I have something to add to this. every single time I look up reference pictures, I get shitty ai generated bullshit. I've actually reached the point where I discovered that pasting this into google gives you a solid filter for 99% of the ai art. typing in -"word" will filter out all results with that word. I might end up making another one to filter out costumes and all that shit for better historical results when looking at outfits for my characters from various time periods.

if you don't put a space before it, it won't work so keep that in mind. if there are any I might have missed that are still coming up in your results, put them in tags. and I'll add them to the original post. if you see this and you end up using it, please reblog so more people, especially artists and charecter designers, are able to find it. Google is becoming rapidly unstable due to the influx of ai art, and it makes me incredibly sad, first of all, that my work as an artist is becoming rabidly obsolete. This is not worth it. Ai art is not worth it.

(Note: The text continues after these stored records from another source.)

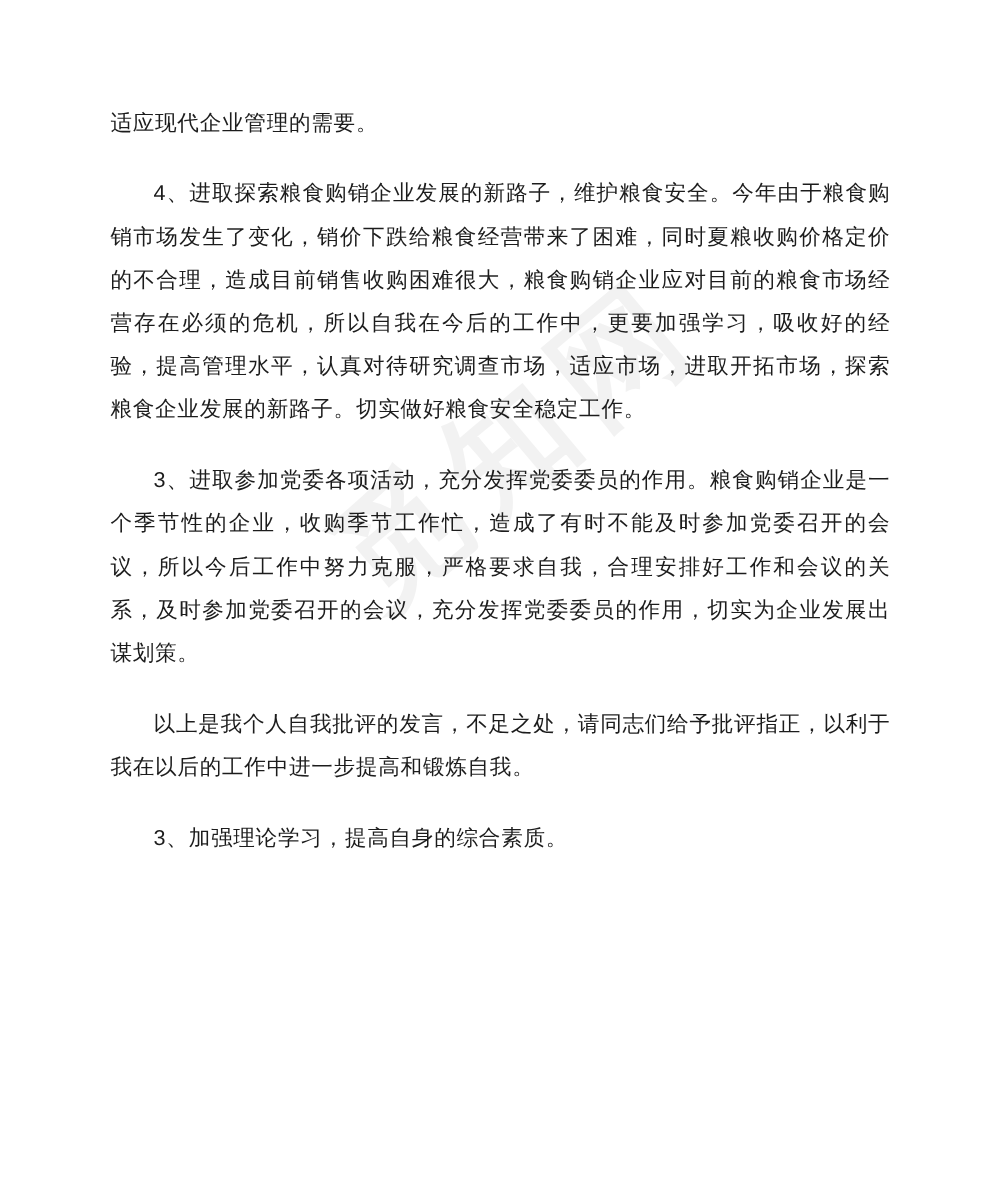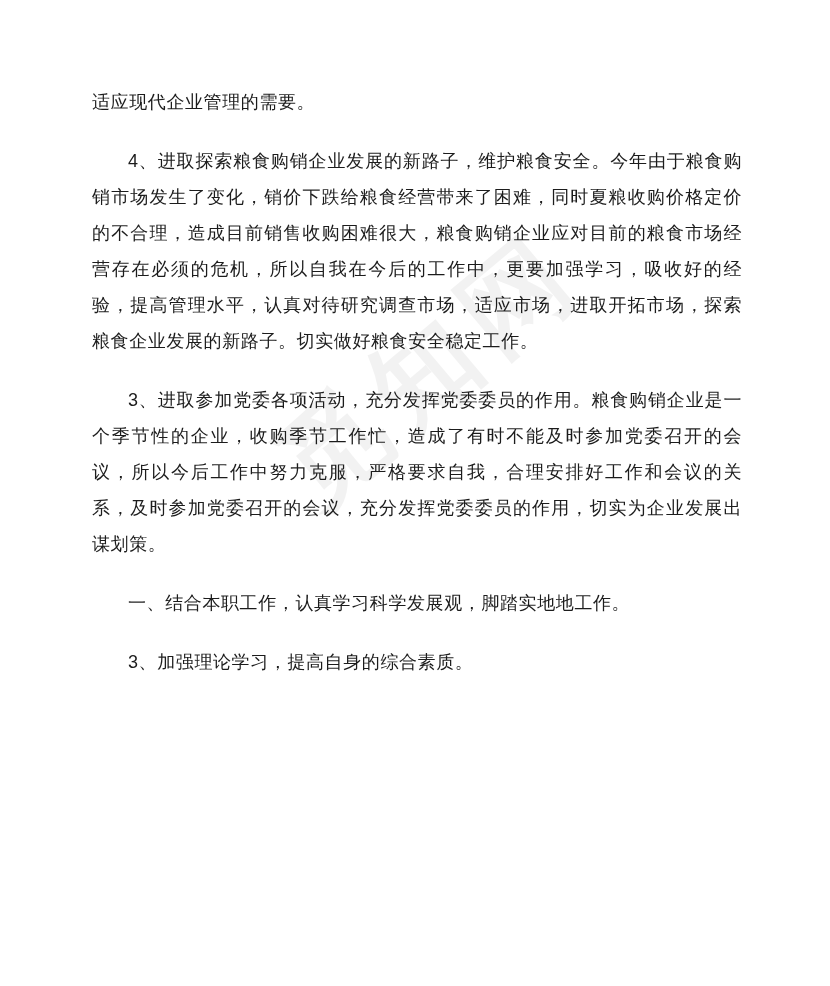--- a/index.html
+++ b/index.html
@@ -57,16 +57,16 @@
 </style>
 </head>
 <body>
 
 <div class="page">
   <div class="watermark">觅知网</div>
   <div class="content" id="content">
       <p class="">适应现代企业管理的需要。</p>
       <p class="indent">4、进取探索粮食购销企业发展的新路子，维护粮食安全。今年由于粮食购销市场发生了变化，销价下跌给粮食经营带来了困难，同时夏粮收购价格定价的不合理，造成目前销售收购困难很大，粮食购销企业应对目前的粮食市场经营存在必须的危机，所以自我在今后的工作中，更要加强学习，吸收好的经验，提高管理水平，认真对待研究调查市场，适应市场，进取开拓市场，探索粮食企业发展的新路子。切实做好粮食安全稳定工作。</p>
       <p class="indent">3、进取参加党委各项活动，充分发挥党委委员的作用。粮食购销企业是一个季节性的企业，收购季节工作忙，造成了有时不能及时参加党委召开的会议，所以今后工作中努力克服，严格要求自我，合理安排好工作和会议的关系，及时参加党委召开的会议，充分发挥党委委员的作用，切实为企业发展出谋划策。</p>
-      <p class="indent">一、结合本职工作，认真学习科学发展观，脚踏实地地工作。</p>
+      <p class="indent">以上是我个人自我批评的发言，不足之处，请同志们给予批评指正，以利于我在以后的工作中进一步提高和锻炼自我。</p>
       <p class="indent">3、加强理论学习，提高自身的综合素质。</p>
     </div>
 </div>
 
 </body></html>

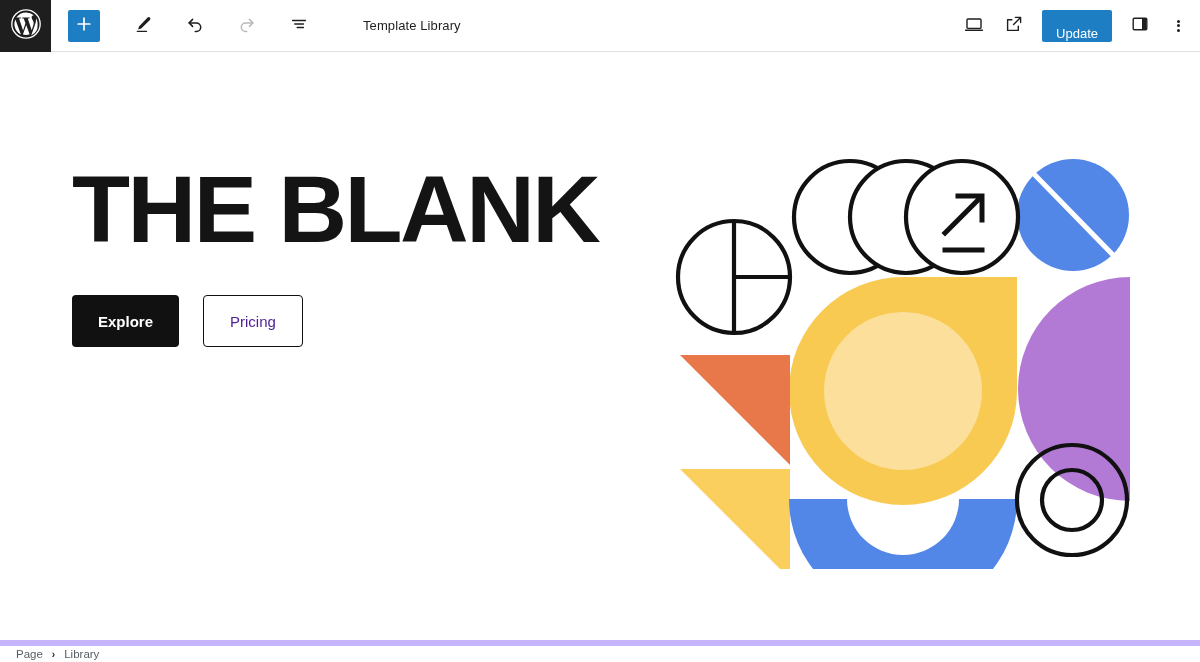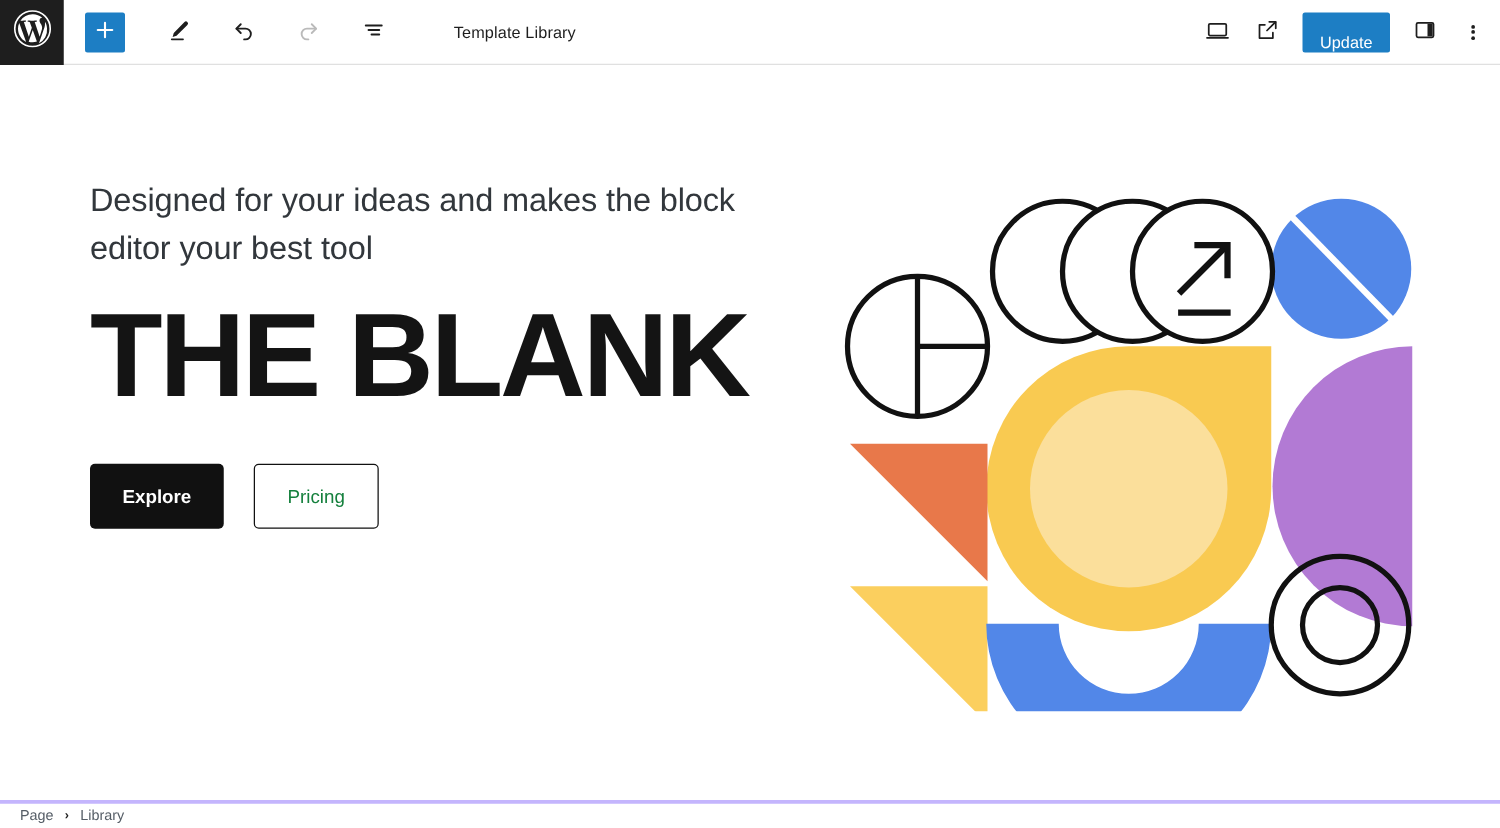--- a/index.html
+++ b/index.html
@@ -84,41 +84,41 @@
   .cta-row { margin-top: 40px; display: flex; gap: 24px; }
   .btn-solid {
     background: #111111; color: #ffffff;
     font-size: 15px; font-weight: 700;
     border: none; border-radius: 4px;
     padding: 4px 26px; height: 52px;
     cursor: pointer;
     font-family: "Liberation Sans", sans-serif;
   }
   .btn-outline {
-    background: #ffffff; color: #15803d;
+    background: #ffffff; color: #4c1d95;
     font-size: 15px; font-weight: 400;
     border: 1.5px solid #111111; border-radius: 4px;
     padding: 0 26px; height: 52px;
     cursor: pointer;
     font-family: "Liberation Sans", sans-serif;
   }
 
   
   .graphic {
     position: absolute; left: 668px; top: 55px;
     width: 462px; height: 462px;
   }
   .graphic svg { display: block; width: 462px; height: 462px; }
 
   
   .footer {
     position: absolute; left: 0; top: 640px;
     width: 1200px; height: 22px;
     background: #ffffff;
-    border-top: 3px solid #c4b5fd;
+    border-top: 6px solid #c4b5fd;
     display: flex; align-items: center;
     padding-left: 16px;
   }
   .crumb { font-size: 11.5px; color: #555d66; cursor: pointer; }
   .crumb-sep { font-size: 10px; color: #1e1e1e; margin: 0 9px; font-weight: 700; }
 </style>
 </head>
 <body>
 
 <div class="toolbar">
@@ -219,21 +219,20 @@
           <i></i>
       </span>
     </div>
   </div>
 </div>
 
 <div class="canvas">
   <div class="hero">
 
     <div class="hero-text">
-      <div class="lede">Designed for your ideas and makes the block editor your best tool</div>
       <div class="display">
         <div>THE BLANK</div>
       </div>
       <div class="cta-row">
         <button class="btn-solid">Explore</button>
         <button class="btn-outline">Pricing</button>
       </div>
     </div>
 
     <div class="graphic">

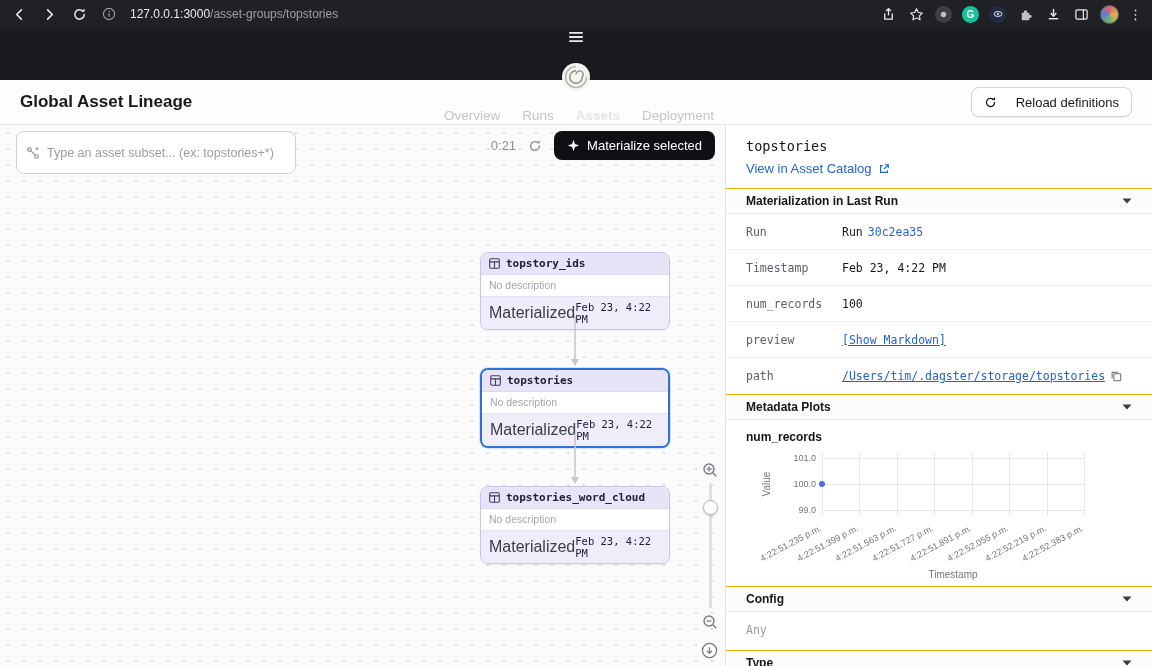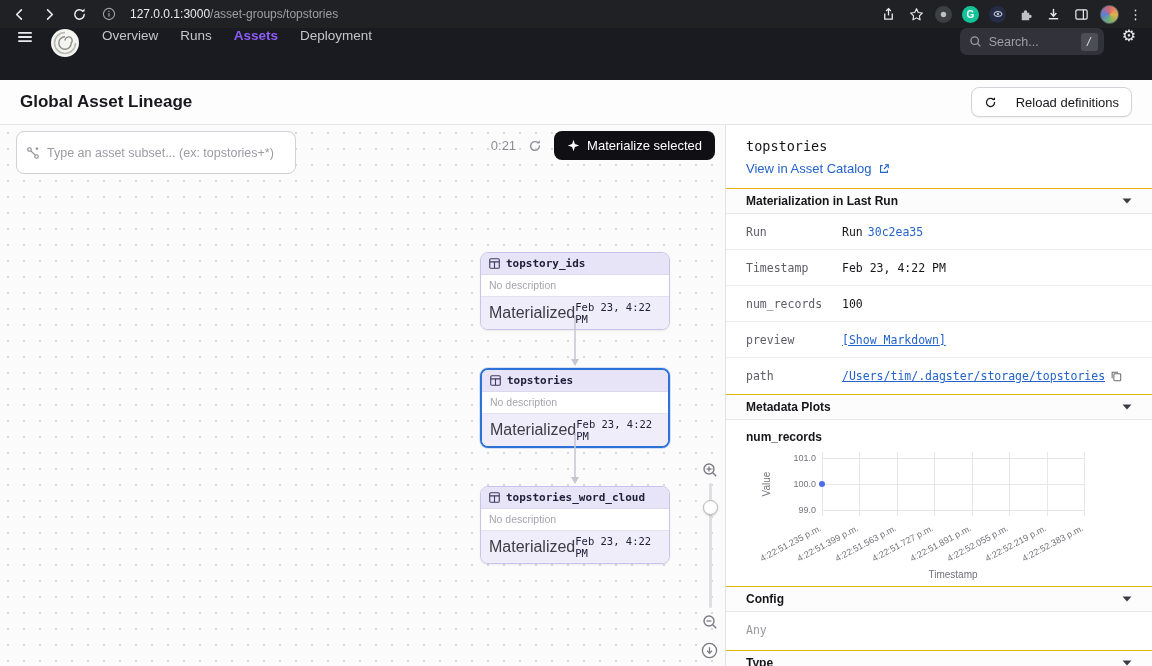--- a/index.html
+++ b/index.html
@@ -13,24 +13,24 @@
   .url { font-size:12px; color:#e8eaed; flex:1; display:flex; gap:0; align-items:center; white-space:nowrap; overflow:hidden; }
   .url .path { color:#9aa0a6; }
   .b-right { display:flex; align-items:center; gap:10px; }
   .ext-circle { width:17px; height:17px; border-radius:50%; display:flex; align-items:center; justify-content:center;
     font-size:10px; font-weight:700; color:#fff; }
   .avatar { width:19px; height:19px; border-radius:50%;
     background:conic-gradient(#d96570,#e2b24a,#6fb36b,#5c7fd6,#d96570); border:1px solid #5f6368; }
   .menu-dots { color:#e8eaed; font-size:13px; line-height:1; }
 
   
-  .app-header { height:52px; background:#1a1b20; display:flex; align-items:flex-start; padding:0 16px; gap:16px; }
+  .app-header { height:52px; background:#1a1b20; display:flex; align-items:center; padding:0 16px; gap:16px;flex-direction:column; }
   .nav-items { display:flex; gap:22px; margin-left:6px; }
   .nav-item { font-size:13.5px; color:#c4c5cb; text-decoration:none; cursor:pointer; }
-  .nav-item.active { color:#8b5cf6; font-weight:700; }
+  .nav-item.active { color:#e5e5e5; font-weight:700; }
   .search-pill { margin-left:auto; width:144px; height:27px; background:#32333a; border-radius:7px;
     display:flex; align-items:center; padding:0 6px 0 9px; gap:7px; }
   .search-pill .ph { flex:1; font-size:12.5px; color:#9aa0a6; }
   .slash-badge { width:17px; height:18px; background:#4c4e56; border-radius:3px; color:#d7d8dc;
     font-size:11px; display:flex; align-items:center; justify-content:center; font-family:"DejaVu Sans Mono",monospace; }
   .gear { color:#e8eaed; font-size:16px; line-height:1; margin-left:2px; }
 
   
   .title-bar { height:45px; background:#fdfdfe; border-bottom:1px solid #e4e4e7; display:flex;
     align-items:center; padding:0 20px; }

Here is the anti ai filter, note that this only works for image searches and only serves as a filter for art. due to the amount of ai writing concealed in media, I have no real way to create a filter for that. I hope this helps the art homies who are sick of this shit, and the people who just want to look at human art for a change:

-”starryAI” -”Krea” -”freepik” -”lexica” -”Midjourney” -”hayo” -”storybird.ai” -"Craiyon" -"ai art generator" -"prompt hunt" -"Opendream's ai" -"nightcafe creator" -"arthub.ai" -"open art" -"playground ai" -"PixAi.art" -"Creative fabrica" -”ai” -”Tensor.art” -”Images.Ai”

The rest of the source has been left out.